The deaths reported daily by the Johns Hopkins COVID-19 Dashboard may or may not ultimately be confirmed as COVID-19 deaths when reported by NCHS in subsequent updates to the reports shown in Table 1 above.
POPULATION MOST AT RISK
CDC reports 706,401 COVID-19 deaths during the 84-day period referenced in Table 1 above. Data indicate that of the 33,513 COVID-19 deaths during this period, 80% (26,667) were 65 years of age and older (https://www.cdc.gov/nchs/nvss/vsrr/COVID19/index.htm). The age bracket from 15-54 years of age accounted for less than 8% of total COVID-19 deaths (2,638) during the period.
While this has been an especially difficult and disruptive period as the U.S. and the rest of the world has dealt with the COVID-19 pandemic, data reported by U.S. health agencies confirm reasons to be encouraged. These include the following:
1. Hospital capacity for handling the COVID-19 pandemic has been sufficient and is expected to remain so based on current rates of infection. Increased availability of ventilators is also supportive.
2. COVID-19 may rank 8th among leading causes of death in the United States. This is slightly higher than seasonal flu and somewhat lower than the rate of deaths due to diabetes.
3. 80% of COVID-19 deaths have been individuals 65 years of age and older. Prime working-age individuals ages 25-54 have accounted for less than 8% of COVID-19 deaths.

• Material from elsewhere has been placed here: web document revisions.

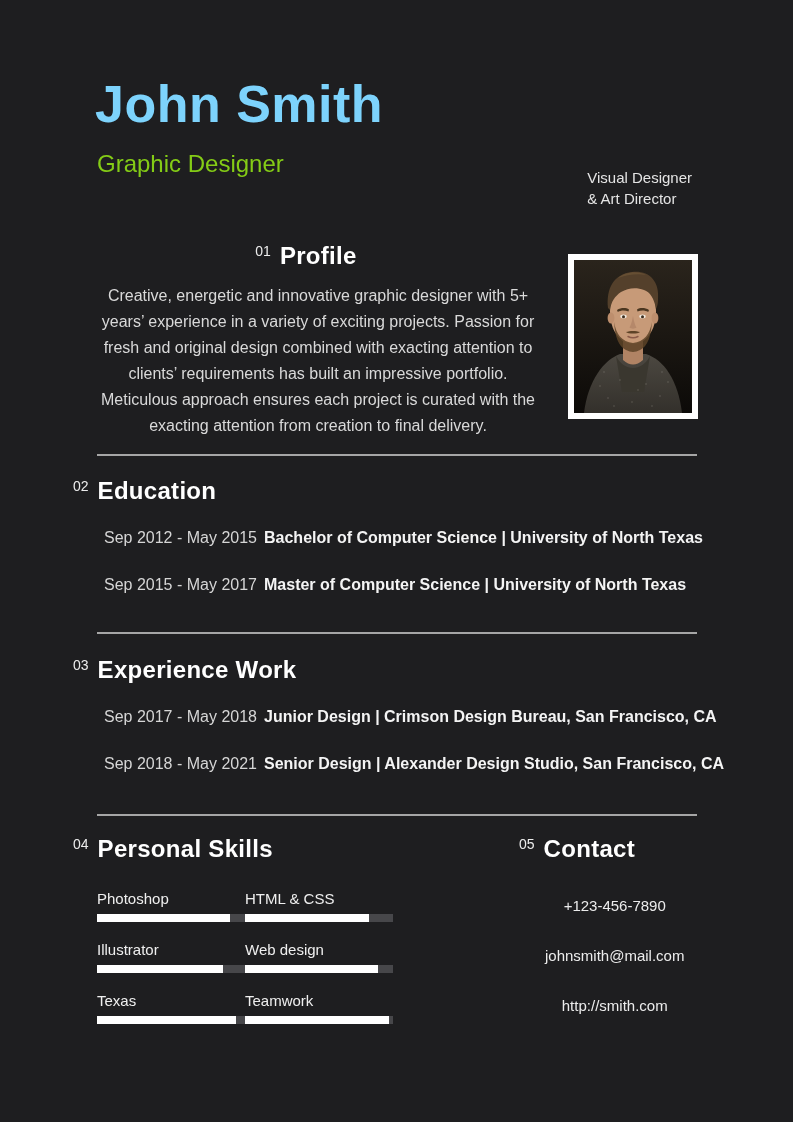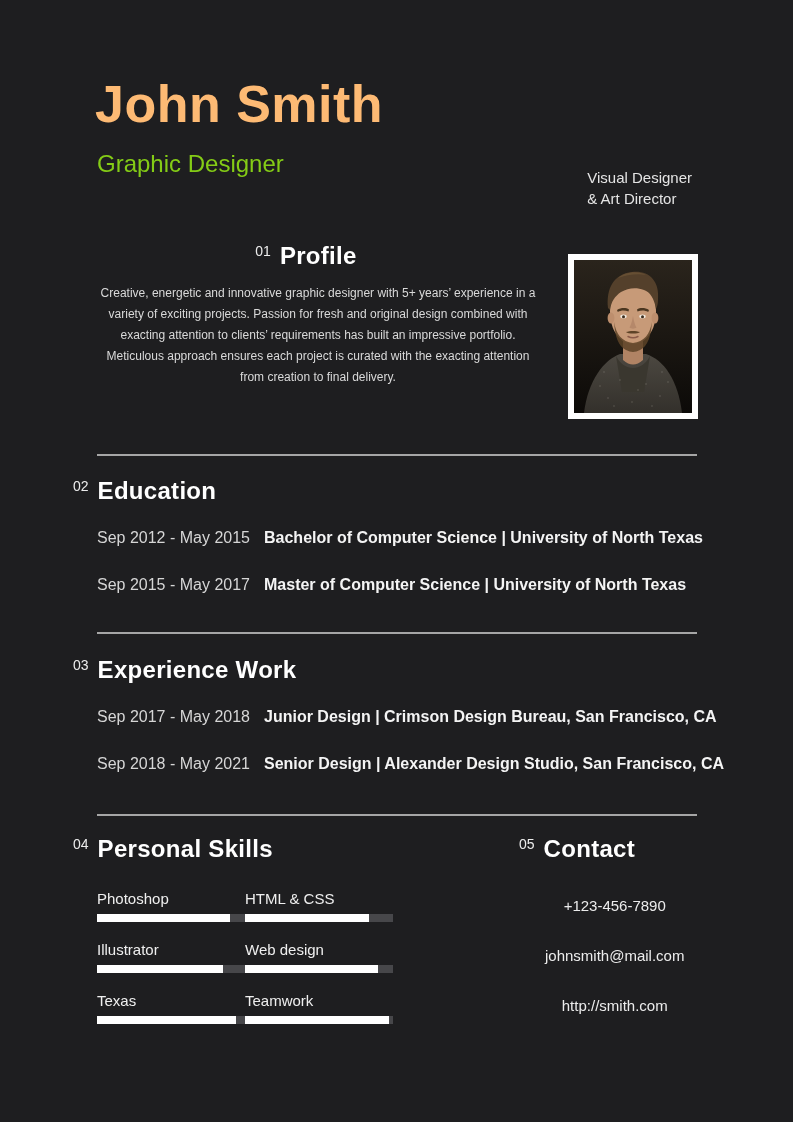"John Smith" .name { color: #fdba74 -> #7dd3fc }
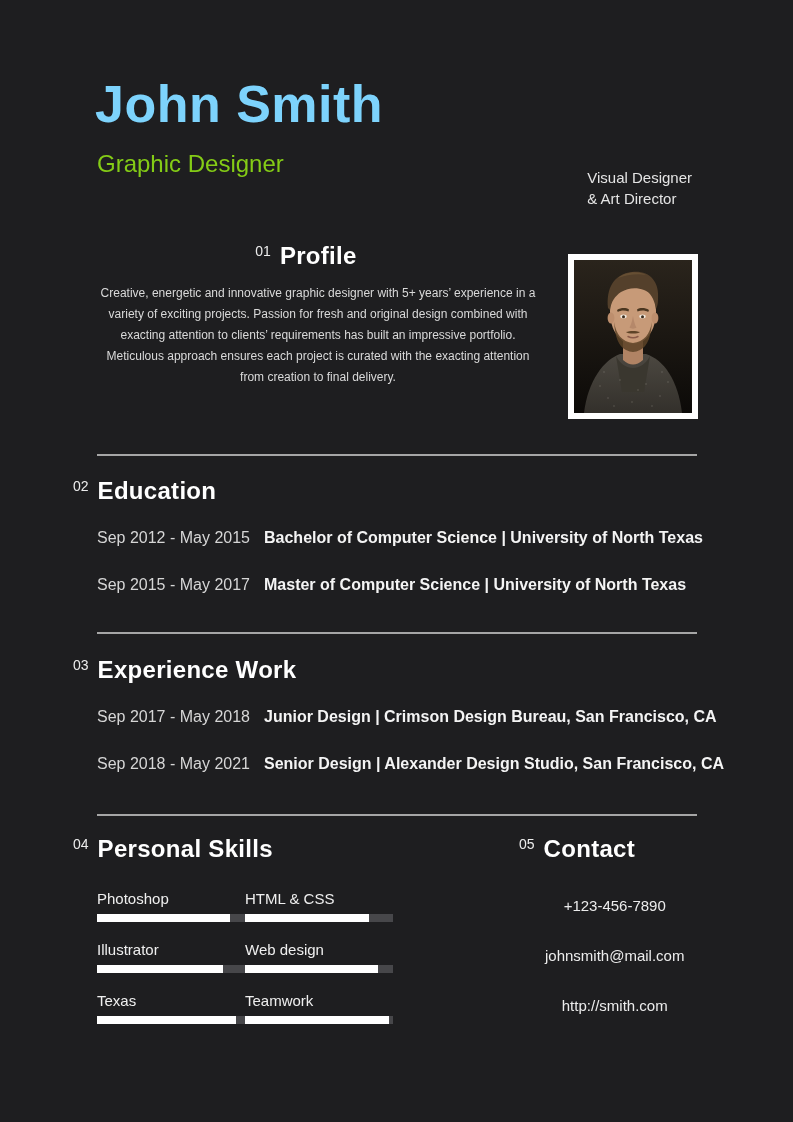"Creative, energetic and innovative" .profile-text { font-size: 12px -> 16px; line-height: 21px -> 26px }
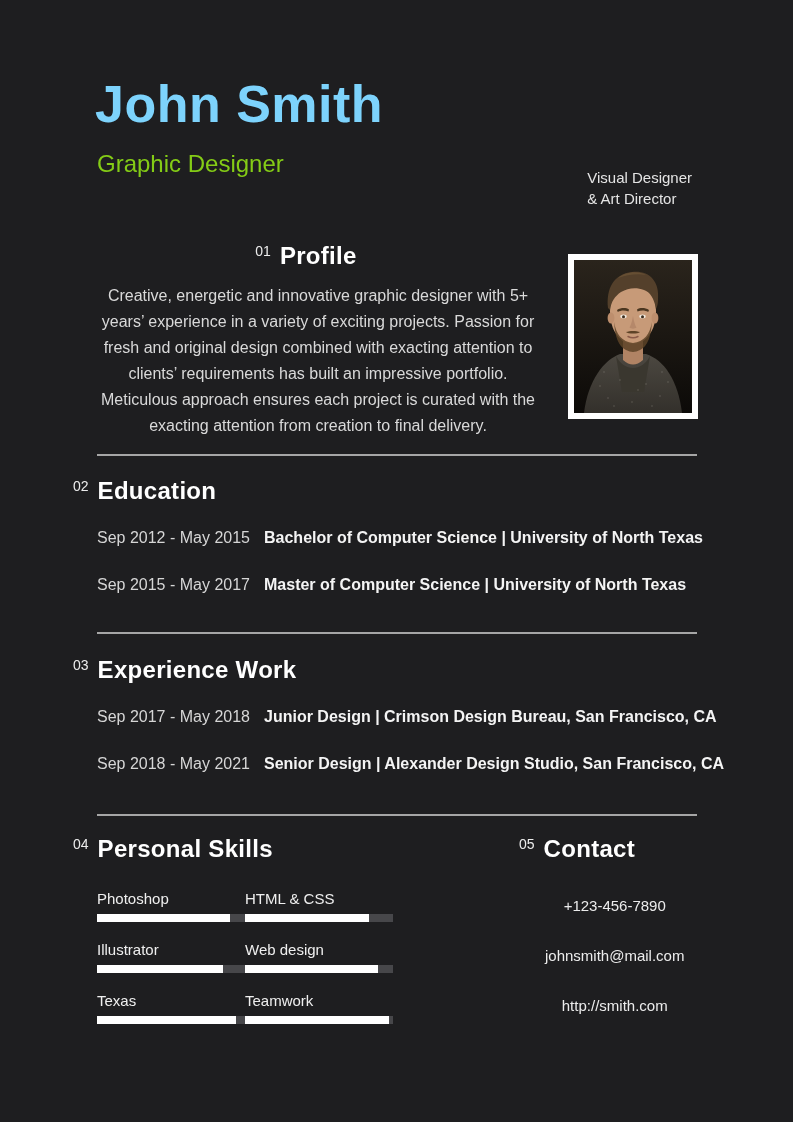"Sep 2012 - May 2015" .row { text-align: none -> center }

4. Citizens of the United States successfully manage risks in their daily lives. Returning to a normal family/work/worship/community routine is both warranted and overdue.
THE PRICE ALREADY PAID
Caring U.S. citizens are rightfully concerned for the health and welfare of their fellow countrymen. The collective and individual acts of service and sacrifice taken by the American people during the COVID-19 pandemic have been beneficial and saved lives. But lest we forget, many hundreds of thousands of Americans before us laid down their own lives and paid the full measure of devotion for the life and liberty of these our United States.
We mourn the loss of each victim of the virus that has recently afflicted our world and our country. But let us resist with all vigor anyone who would seek to use this pandemic as an excuse to take our rights and liberties casually in pursuit of their own selfish personal or political ambitions. We live in the land of the free and the home of the brave. Therefore, let us live bravely in a manner worthy of those whose ultimate sacrifice gained our freedom and seek to preserve it for our posterity.